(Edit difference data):
== Segment start ==
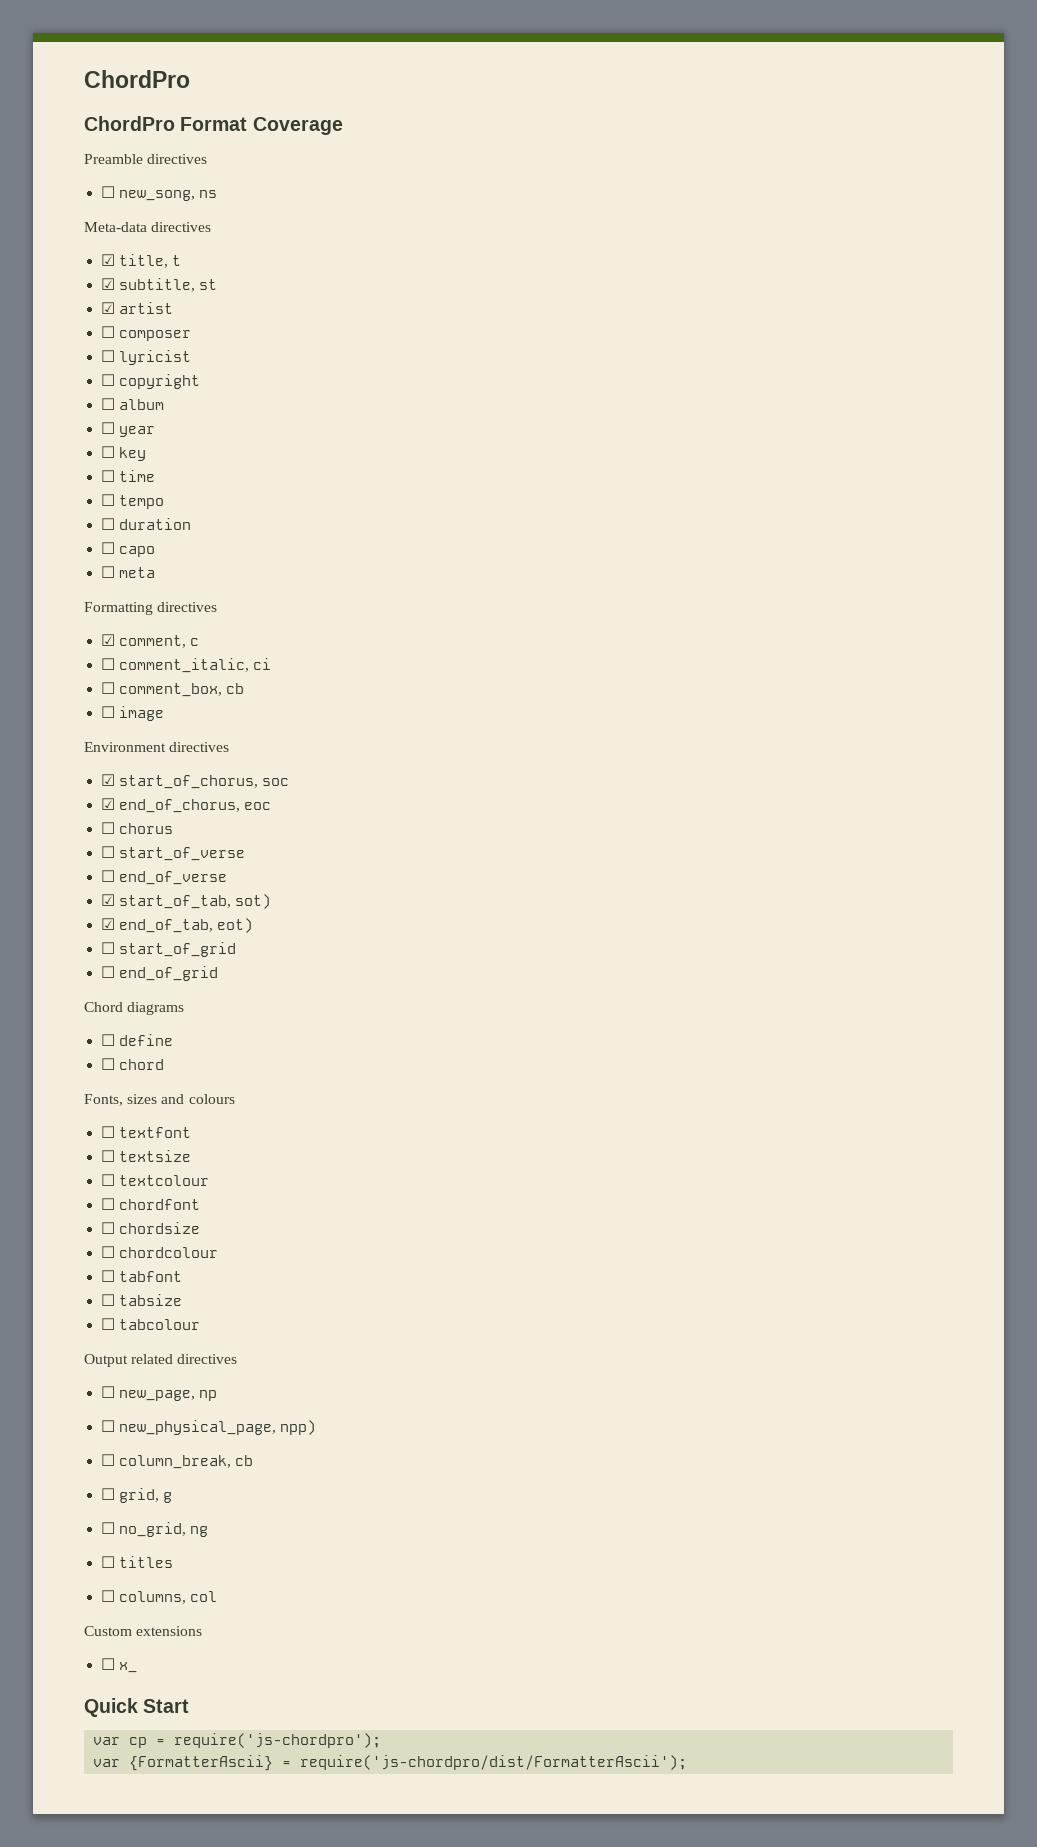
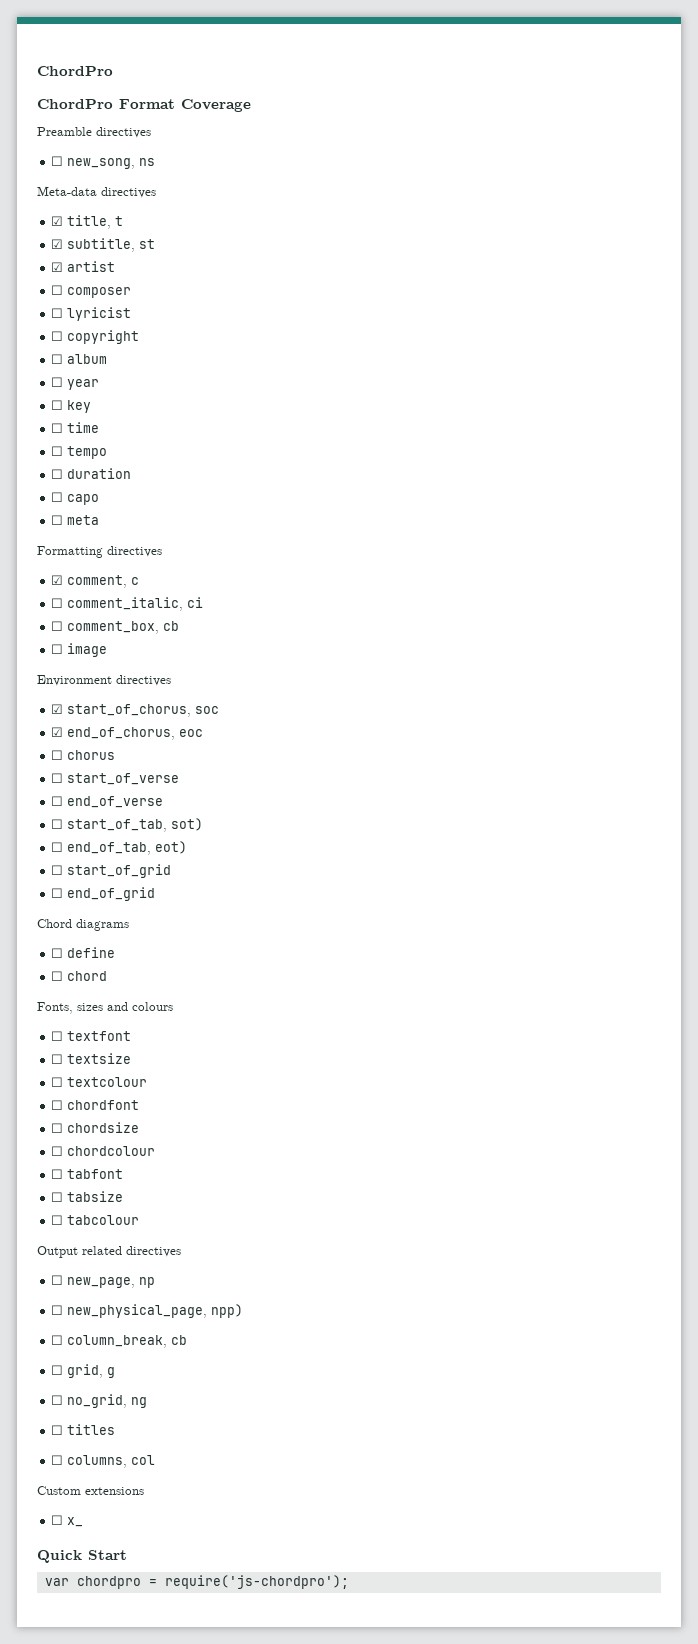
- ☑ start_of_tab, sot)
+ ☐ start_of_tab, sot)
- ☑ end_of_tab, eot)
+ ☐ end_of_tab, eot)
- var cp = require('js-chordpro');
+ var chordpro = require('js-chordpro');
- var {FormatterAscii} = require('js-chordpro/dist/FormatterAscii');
== Segment end ==
(What to produce): Copy out the lines of the data where the word "require" can be found.

(Problem solution):
- var cp = require('js-chordpro');
+ var chordpro = require('js-chordpro');
- var {FormatterAscii} = require('js-chordpro/dist/FormatterAscii');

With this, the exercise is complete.